Players losing consciousness or suffering concussion will not be allowed to play on next season after the Football Association set out strict guidelines overnight regarding head injuries.
''If there has been a confirmed or suspected period of loss of consciousness, the player must be removed from the field of play, and not be allowed to return,'' an FA document said.
It said professional players should also undergo baseline neuro-psychological testing at the start of each season and not be allowed to return to action for six days after suffering a head injury causing unconsciousness or concussion.
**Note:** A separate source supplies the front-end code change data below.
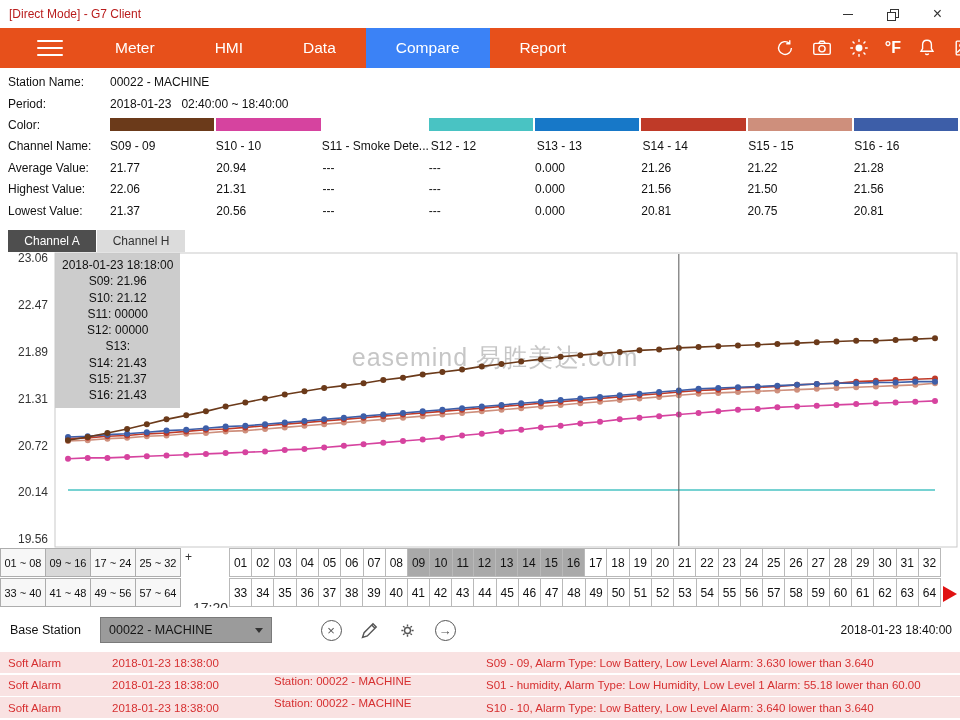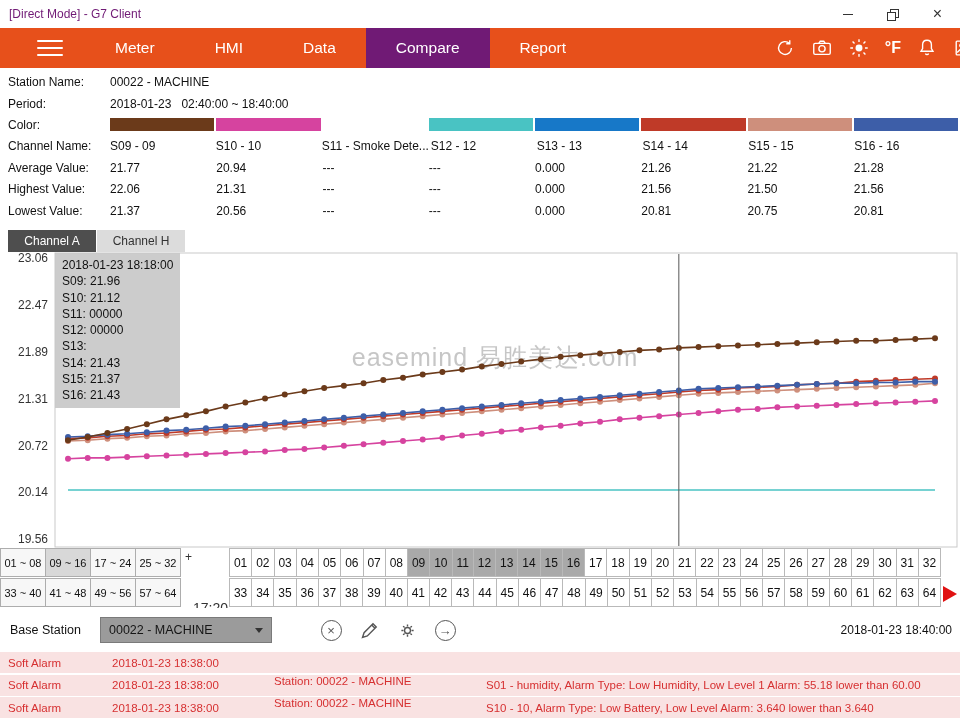--- a/index.html
+++ b/index.html
@@ -7,7 +7,7 @@
        font-family:"Liberation Sans",sans-serif;color:#111;}
   
   #titlebar{position:absolute;top:0;left:0;width:960px;height:28px;background:#FFF;}
-  #title{position:absolute;left:9px;top:7px;font-size:12px;color:#701a75;}
+  #title{position:absolute;left:9px;top:7px;font-size:12px;color:#b91c1c;}
   #win-controls{position:absolute;right:0;top:0;height:28px;display:flex;}
   .wc{width:45px;height:28px;display:flex;align-items:center;justify-content:center;color:#333;font-size:16px;cursor:pointer;}
   .glyph-min{width:10px;border-top:1.4px solid #333;display:inline-block;}

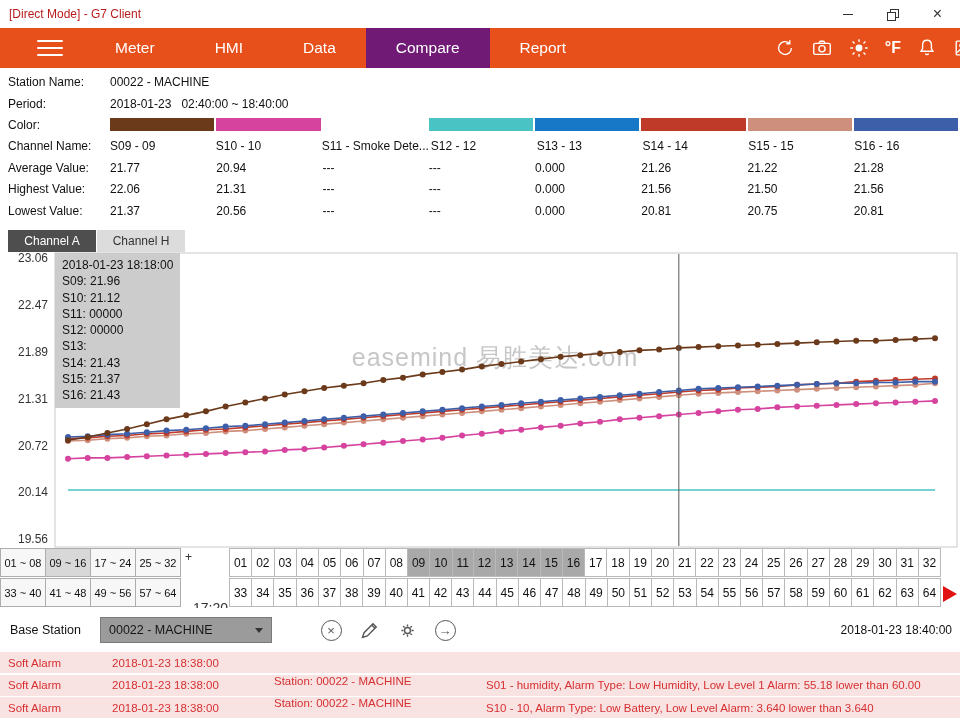--- a/index.html
+++ b/index.html
@@ -101,7 +101,7 @@
         <div class="nav-item">Meter</div>
         <div class="nav-item">HMI</div>
         <div class="nav-item">Data</div>
-        <div class="nav-item" style="background: #701a75;">Compare</div>
+        <div class="nav-item" style="background: #3b82f6;">Compare</div>
         <div class="nav-item">Report</div>
       </div>
     <div id="nav-icons">

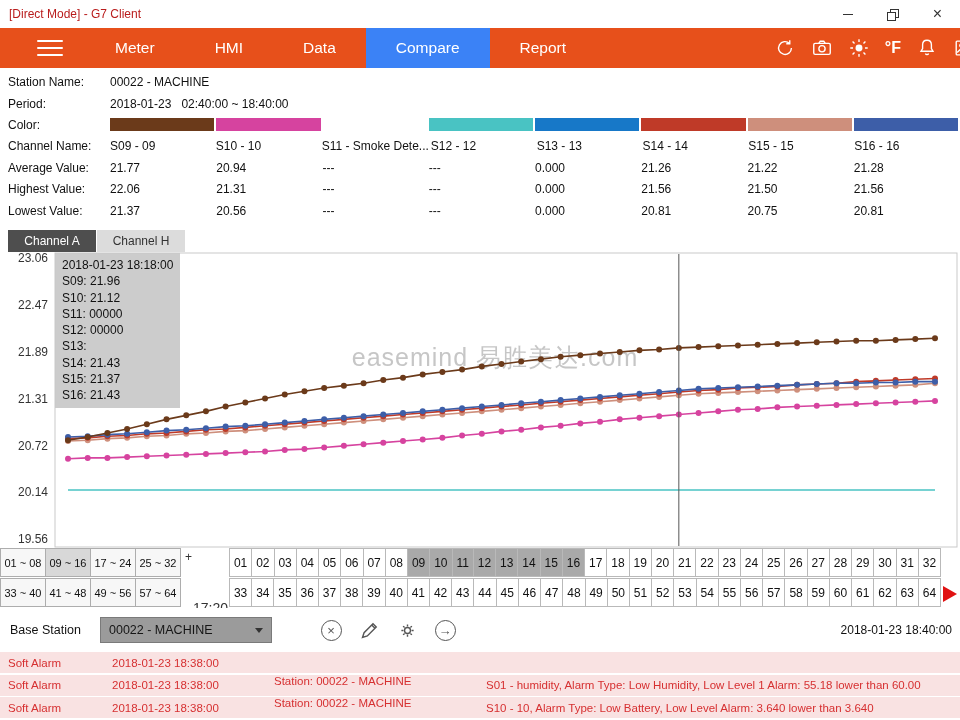--- a/index.html
+++ b/index.html
@@ -38,7 +38,7 @@
   .chtab{width:88px;height:22px;line-height:22px;text-align:center;font-size:12px;cursor:pointer;background:#DCDCDC;color:#333;}
   .chtab.active{background:#4E4E4E;color:#FFF;}
   
-  #chart{position:absolute;top:252px;left:0;width:960px;height:296px;background:#FFF;}
+  #chart{position:absolute;top:252px;left:0;width:960px;height:296px;background:#FFF;text-align:center;}
   #chart-svg{position:absolute;left:0;top:0;}
   #tooltip{position:absolute;left:55px;top:1px;background:rgba(199,199,199,0.9);padding:4px 7px;
            font-size:12px;line-height:16.3px;color:#111;white-space:nowrap;}

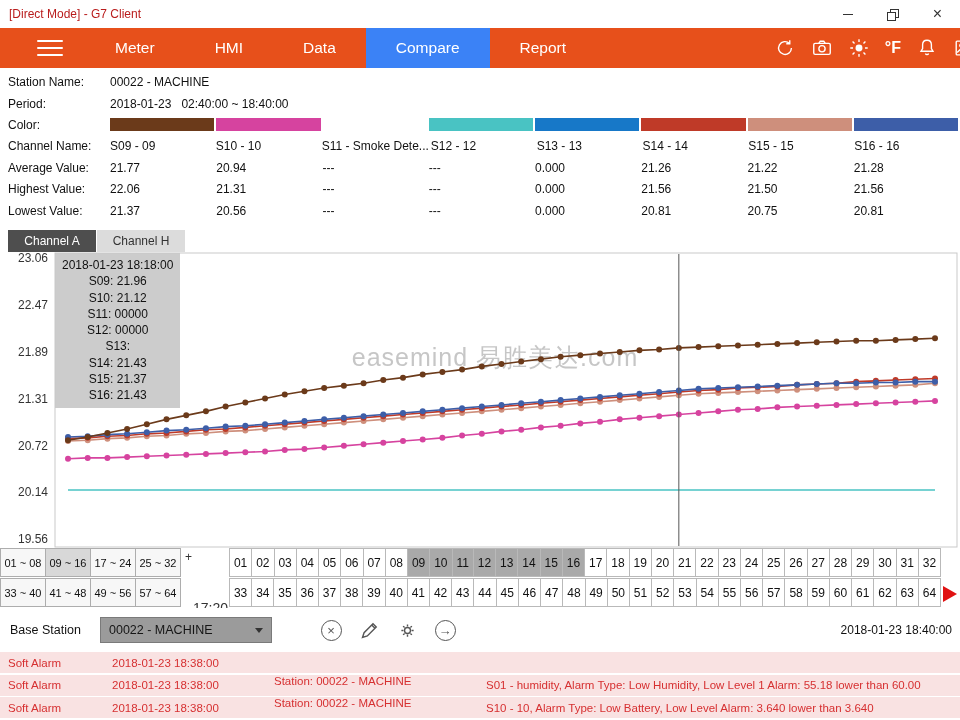--- a/index.html
+++ b/index.html
@@ -595,6 +595,7 @@
         <span class="al-type">Soft Alarm</span>
         <span class="al-time">2018-01-23 18:38:00</span>
         <span class="al-station">Station: 00022 - MACHINE</span>
+        <span class="al-msg">S09 - 09, Alarm Type: Low Battery, Low Level Alarm: 3.630 lower than 3.640</span>
       </div>
       <div class="alarm-row" style="background: rgb(249, 226, 226); color: rgb(214, 48, 49);">
         <span class="al-type">Soft Alarm</span>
Head injury charities branded Tottenham Hotspur ''irresponsible'' last season when goalkeeper Hugo Lloris was allowed to play on despite a heavy blow to the head sustained in a challenge with Everton's Romelu Lukaku during an English Premier League match.
The incident raised question marks about clubs' handling of head injuries and sparked a debate in the House of Commons about the dangers to sportsmen and women while world players' union FifPro said the Lloris incident was ''unacceptable''.
The new guidelines, designed to clarify the club's responsibilities, were welcomed by brain injury association Headway.
''We are pleased to see the football authorities have addressed the serious issue of concussion,'' said Peter McCabe, chief executive of Headway.
''The measures announced today are a significant step forward in the protection of footballers at all levels and therefore are warmly welcomed.
''The guidelines at all levels, from Fifa to the FA and Premier League, have to-date been insufficient and ineffective, as demonstrated by numerous high-profile examples.
''The debacle with Spurs' Hugo Lloris, who was allowed to overrule his club doctor and return to the pitch having sustained a serious head injury in collision with Everton's Romelu Lukaku, was truly shocking.
''Since then, there have been numerous other examples of Fifa and FA guidelines being breached, including two incidents in the World Cup.''
Uruguay's Alvaro Pereira and Argentina's Javier Mascherano were both allowed to continue playing during the World Cup despite clear signs of concussion while Germany's Cristoph Kramer appeared to lose consciousness in the final and was only substituted several minutes later.